Finches dart out by the dozen and the occasional sleepy kangaroo eyes him curiously, as little brown dots slowly emerge from the green and come into focus.

Finally, Mr. Rasheed arrives at the edge of what turns out to be a fertile lakebed carpeted with high-protein "blue grass." "If I were a cow, this is where I'd be," declares the softspoken assistant manager of Brunette Downs, a 3-million-acre cattle station in Australia's Northern Territory.

From Europe to South America, the world's cattle industry has been hit hard in the past year, as outbreaks of foot-and-mouth disease followed concerns over so-called mad cow disease.

But Australia has been free of such problems, and - after tough times in the 1990s - cattle farmers here now are enjoying what analysts say is the best season in more than three decades.

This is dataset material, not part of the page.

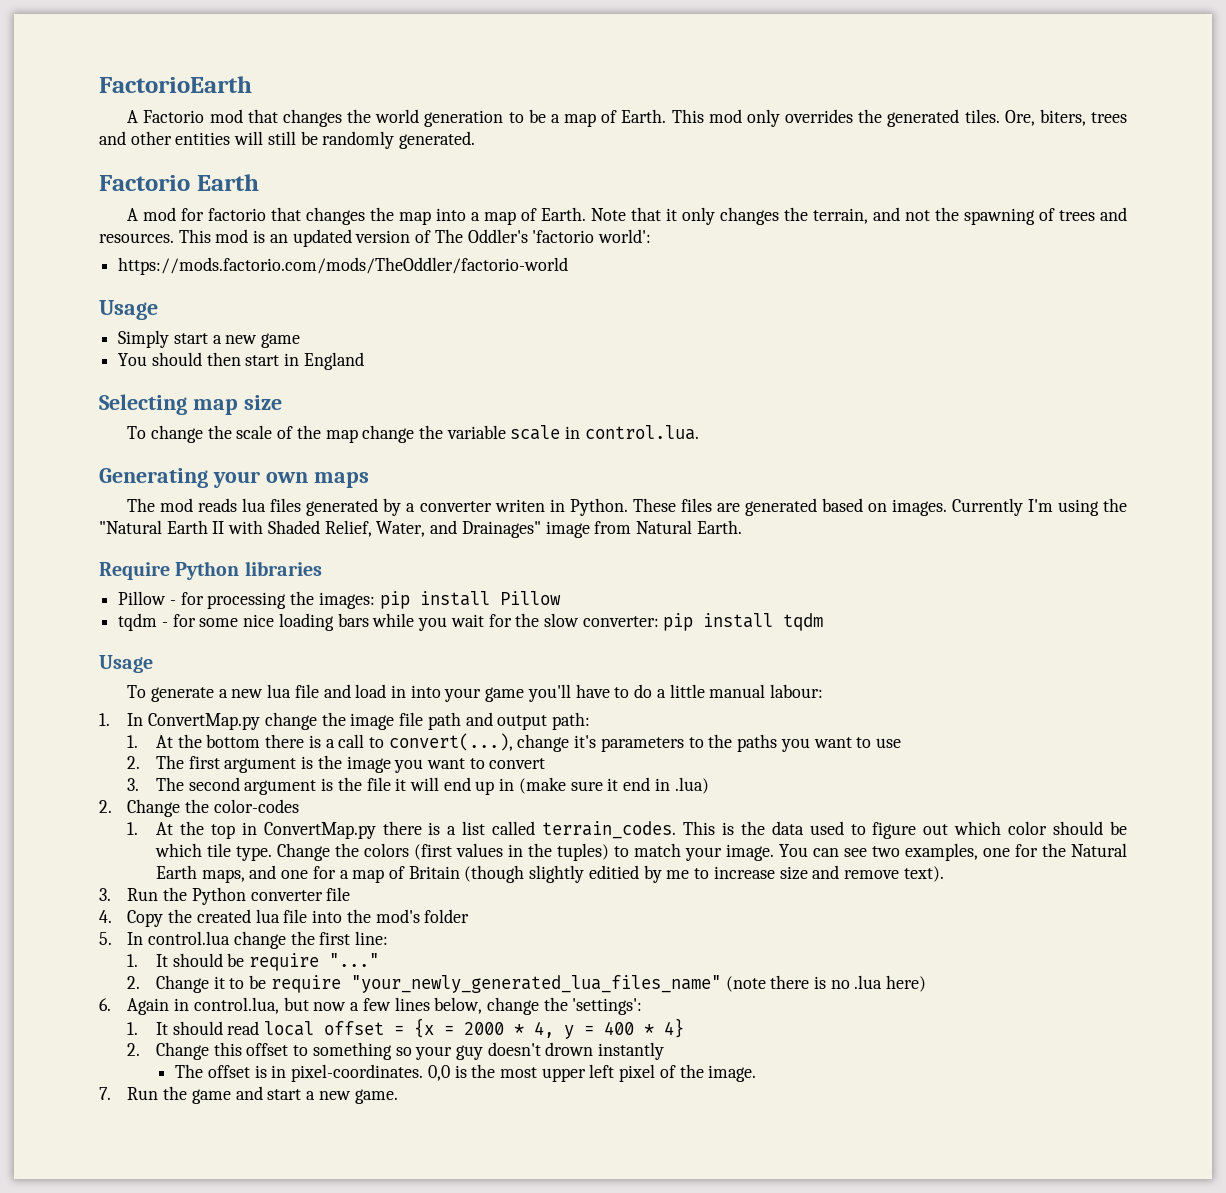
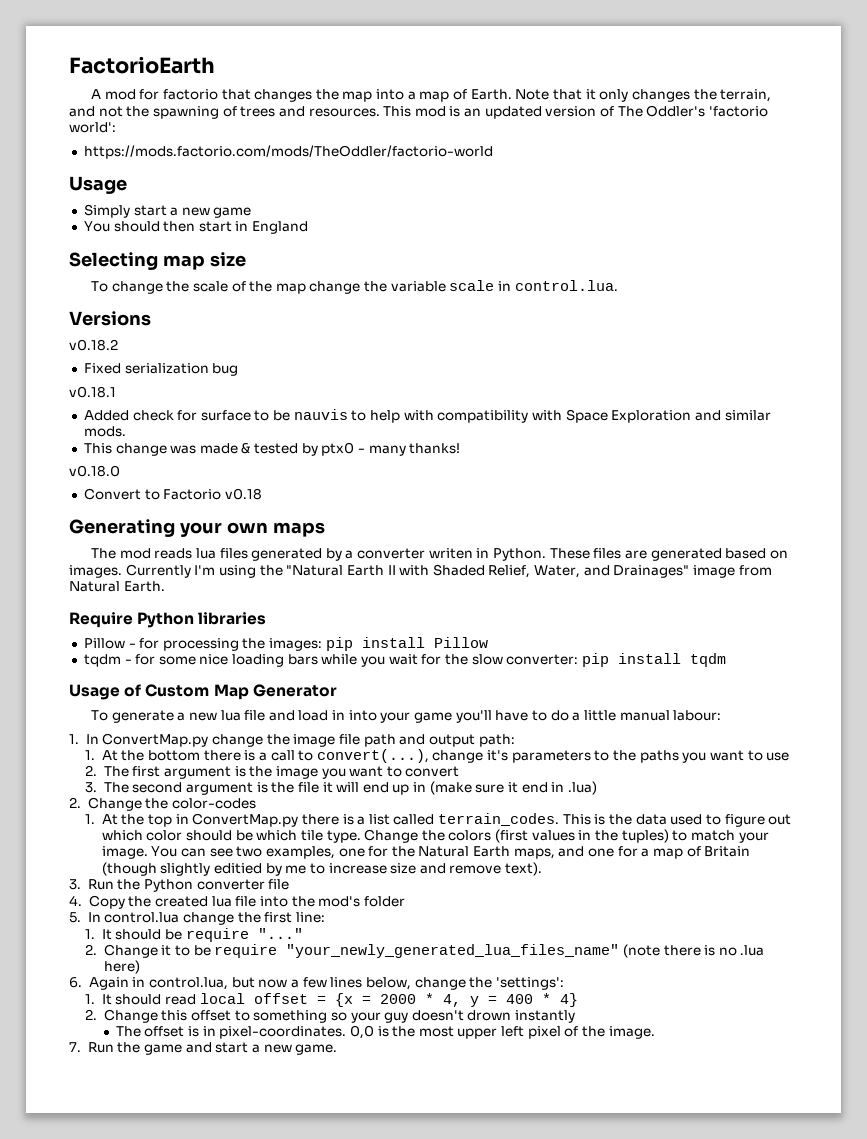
[127,109,1127,127] [99,131,476,149] [99,174,259,191] // A Factorio mod that changes the world generation to be a map of Earth. This mod only overrides the generated tiles. Ore, biters, trees and other entities will still be randomly generated. // Factorio Earth -> (215, 65) none
(699, 432) none -> [69,311,151,326] [69,339,118,351] [83,363,239,376] [69,386,116,398] [83,409,771,423] [83,426,126,437] [83,442,461,456] [69,465,120,477] [83,488,262,500] // Versions // v0.18.2 // Fixed serialization bug // v0.18.1 // Added check for surface to be nauvis to help with compatibility with Space Exploration and similar mods. // This change was made & tested by ptx0 - many thanks! // v0.18.0 // Convert to Factorio v0.18
(153, 664) none -> [124,684,337,700] of Custom Map Generator

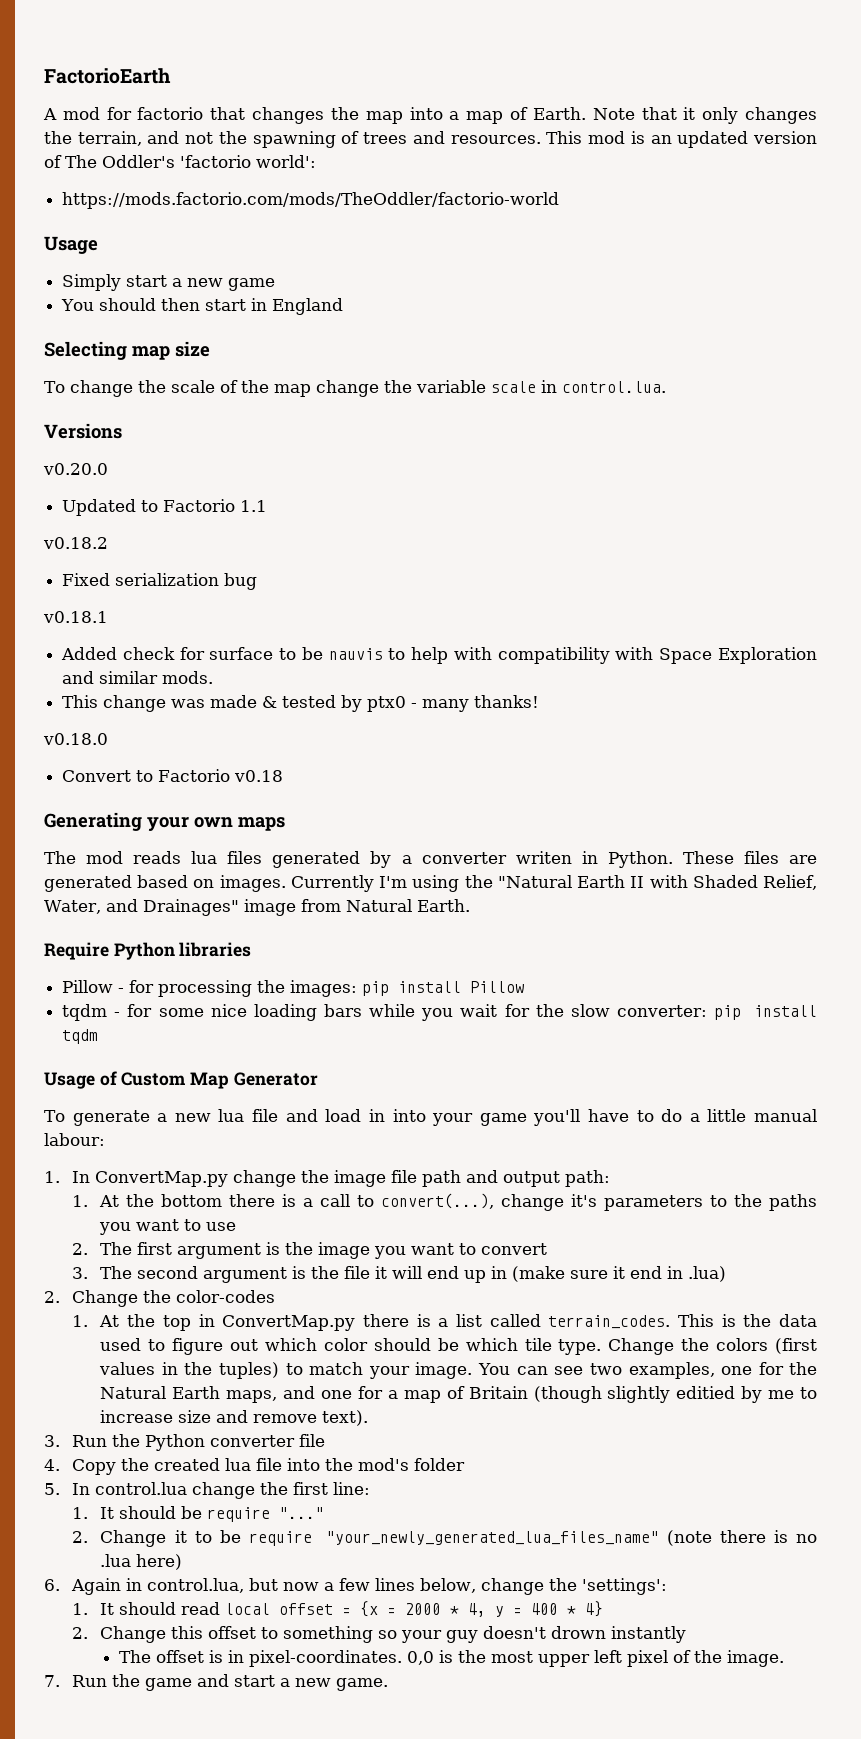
(151, 318) none -> [43,463,108,475] [62,499,268,516] // v0.20.0 // Updated to Factorio 1.1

Australian cattle prices are up 40 percent this year alone. It's a profitable time to own part of the 28-million-strong herd that underlies Australia's long-standing place as the world's top beef exporter, providing some 22 percent of the global export market.

"These are very buoyant times," says Peter Weeks, chief analyst for Meat and Livestock Australia, an industry body.

Even with talk of recession in its two key markets - Japan and the US together buy about 75 percent of Australia's annual beef exports - Mr. Weeks says that Australian cattle farmers are exporting record numbers of cattle at record prices.

Foreign buyers have come in droves to buy cheap meat, attracted by a weak Australian dollar. This is happening at a time when consumer demand has risen in the US and other developed countries.

Combine that with reduced competition from European and South American producers as a result of foot-and-mouth outbreaks, along with back-to-back plentiful rainy seasons in Australia's often-arid northern regions, and it all sounds like a cattleman's dream.

But Weeks cautions that the Australian dollar could rise and disease might hit Australia. Still, some in the industry think the good times are here to stay. Peter Holmes à Court, chief executive of the Australian Agricultural Company, Australia's second-largest cattle company and the owner of Brunette Downs, argues that the country's reputation for "clean," or "disease-free," beef will help extend the good run.

"Thirty percent of the world's 'clean' beef has been removed from world markets," he says. "If we're standing in Australia, 30 percent of our competitors in a lot of markets are gone."

Mr. Holmes à Court is so convinced of the good times ahead that he is working to increase the Australian Agricultural Company's herd from 400,000 head of cattle to a million by 2006, which would make it the world's largest cattle company.

But then, the Australian cattle industry has always been unique because of its scale. Visit any of its large cattle ranches, called "stations," and you encounter daunting numbers.

Brunette Downs, by no means the largest of Australia's stations, is home to almost 70,000 head of cattle. When Rasheed goes out to check on them, it's often by plane, from one of 18 airstrips on the property. Roundups are often done by helicopter.

The latest rainy season has left the station with a 770-square mile lake, full for the first time since the mid-1970s.

Ben Wratten, one of the station's head stockmen (cowboys) has just returned from the lake area, checking on a group of cattle stranded by floodwaters since March. After finding them feeding on that prized "blue grass," Mr. Wratten says, with pride, "There's nothing better than the sight of fat, healthy cattle."

Indeed, for Australia's cattle producers too - after lean years last decade - there's nothing better than the fat and healthy times now.